Plan B der NATO in der Ukraine: Offener Krieg mit Rußland?

Der neue britische Verteidigungsminister Grant Shapps erklärte gegenüber dem Londoner Telegraph (30.9.), er habe mit der Armeeführung über die Verlagerung von mehr militärischer Ausbildung und Produktion in die Ukraine gesprochen, und er forderte britische Rüstungsunternehmen auf, Fabriken in der Ukraine zu errichten. Während seines Besuchs in Kiew am 27.9. habe er mit Präsident Selenskyj auch darüber gesprochen, wie die britische Royal Navy sich daran beteiligen könnte, Handelsschiffe vor russischen Angriffen im Schwarzen Meer zu schützen.

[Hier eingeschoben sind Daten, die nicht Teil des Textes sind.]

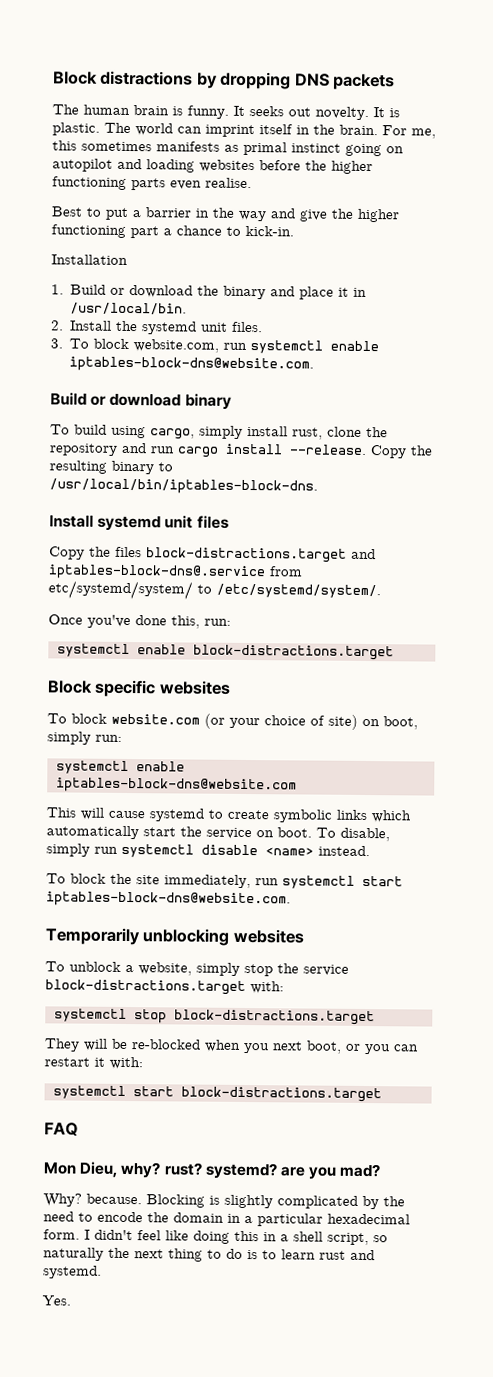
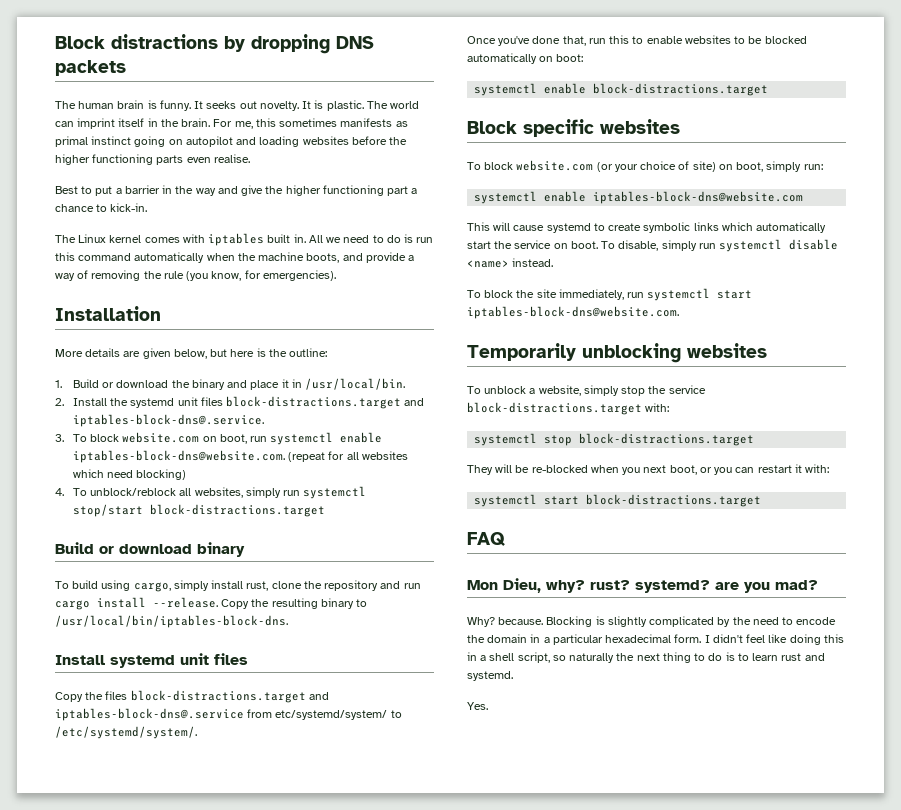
[51,254,128,265] Installation -> [55,233,434,246] [55,252,415,263] [55,270,336,281] [55,306,161,321] [55,348,328,359] The Linux kernel comes with iptables built in. All we need to do is run this command automatically when the machine boots, and provide a way of removing the rule (you know, for emergencies). // Installation // More details are given below, but here is the outline:
[231,321,264,333] files. -> [200,396,425,409] [72,414,264,427] files block-distractions.target and iptables-block-dns@.service.
[133,339,220,353] website.com, -> [122,432,247,444] website.com on boot,
(315, 364) none -> [288,451,408,462] [72,469,187,480] [55,486,367,499] [72,504,325,517] (repeat for all websites which need blocking) // 4. To unblock/reblock all websites, simply run systemctl stop/start block-distractions.target
[171,615,231,629] this, run: -> [562,35,807,46] [467,53,584,64] that, run this to enable websites to be blocked automatically on boot:

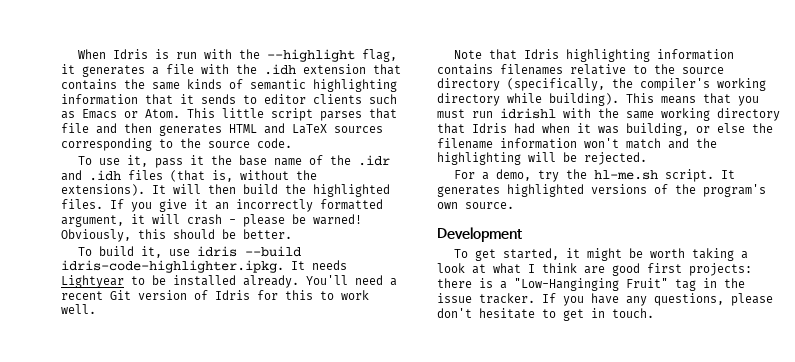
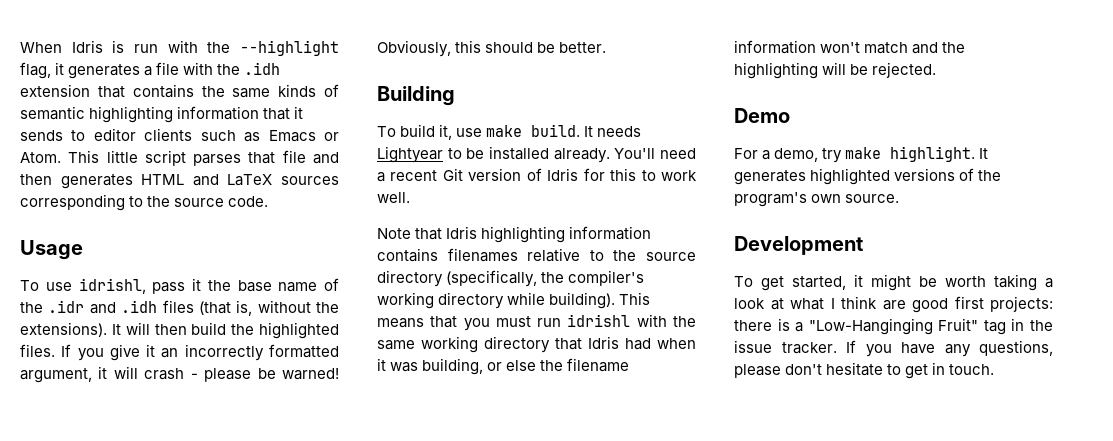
(292, 143) none -> [20,240,83,260] // Usage
[126,155,148,167] it, -> [78,278,146,294] idrishl,
(292, 234) none -> [377,86,455,106] // Building
[196,246,301,257] [61,260,284,273] idris --build idris-code-highlighter.ipkg. -> [486,124,581,137] make build.
(647, 158) none -> [734,108,790,123] // Demo
[565,169,714,182] the hl-me.sh script. -> [845,146,976,162] make highlight.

Der Vizevorsitzende des russischen Sicherheitsrats, Dmitrij Medwedjew, und andere wiesen darauf hin, daß dies die betreffenden britischen Bürger und Ausrüstungen zu legalen Zielen russischer Angriffe machen würde. Was könnte dann noch einen offenen Krieg zwischen der NATO und Rußland verhindern? Dies ist wahrscheinlich der Grund, warum Premierminister Sunak klarstellte, solche Schritte seien „eines Tages in der Zukunft“ denkbar, aber nicht jetzt.

Da das von der NATO bewaffnete und unterstützte ukrainische Militär unbestreitbar daran gescheitert ist, nennenswerte Fortschritte gegen die Russen zu erzielen, und in den USA und Europa der Widerstand gegen die Finanzierung eines Krieges zunimmt, der nicht zu gewinnen ist und die Ukraine und ihre Bevölkerung zerstört (s.u.), wächst im Westen die Verzweiflung.

Als Folge davon nehmen die direkten Angriffe auf die Krim und andere Ziele auf russischem Territorium deutlich zu, was eine Entscheidung der Regierung Biden für die Lieferung von ATACMS-Systemen an die Ukraine beschleunigen könnte – und die Regierung Scholz in Berlin würde mit Taurus-Langstrecken-Marschflugkörpern nachziehen. Der Rußlandexperte Gilbert Doctorow bezeichnete dies als „Washingtons Plan B“. Es würde mit ziemlicher Sicherheit bedeuten, daß US- und deutsches Militärpersonal vor Ort sein müßte, mindestens für den Umgang mit diesen Waffen.

Derweil häufen sich die guten Nachrichten für die Rüstungsindustrie. NATO-Generalsekretär Jens Stoltenberg verkündete am 28.9. in Kiew, die NATO habe inzwischen Rahmenverträge für die Produktion wichtiger Munition im Wert von 2,4 Mrd.€ geschlossen. Am 29.9. fand in Kiew im Rahmen der Bemühungen der Regierung um eine erhöhte Waffenproduktion im Land eine internationale Konferenz der Rüstungsindustrie statt. Nach Angaben von Präsident Selenskyj waren rund 250 Unternehmen aus mehr als 30 Ländern vertreten, dazu Verteidigungsminister und andere Vertreter verschiedener Länder.

In einer Videoschaltung bestätigte Stoltenberg, viele Verbündete hätten ihre Bestände zur Unterstützung der Ukraine erheblich reduziert, daher „müssen wir jetzt die Produktion hochfahren“. Nach ukrainischen Angaben wollen einige Unternehmen dort bald Fabriken errichten. Separat berichtet Defense News, daß der deutsche Rüstungskonzern Rheinmetall ein Werk in der Ukraine plant, zunächst für die Wartung und Reparatur von Deutschland gelieferter Waffen und Fahrzeuge.

Auch in diesem Fall werden alle Fabriken ausländischer Unternehmen zur Herstellung von Kriegsmaterial zu Zielen für russische Raketen- und Drohnenangriffe. Die zusätzlichen Waffen und Munition werden den Kriegsverlauf nicht mehr zugunsten der Ukraine verändern als alle anderen zuvor. Aber sie erhöhen die Gefahr eines Atomkriegs zwischen der NATO und Rußland, den niemand gewinnen kann.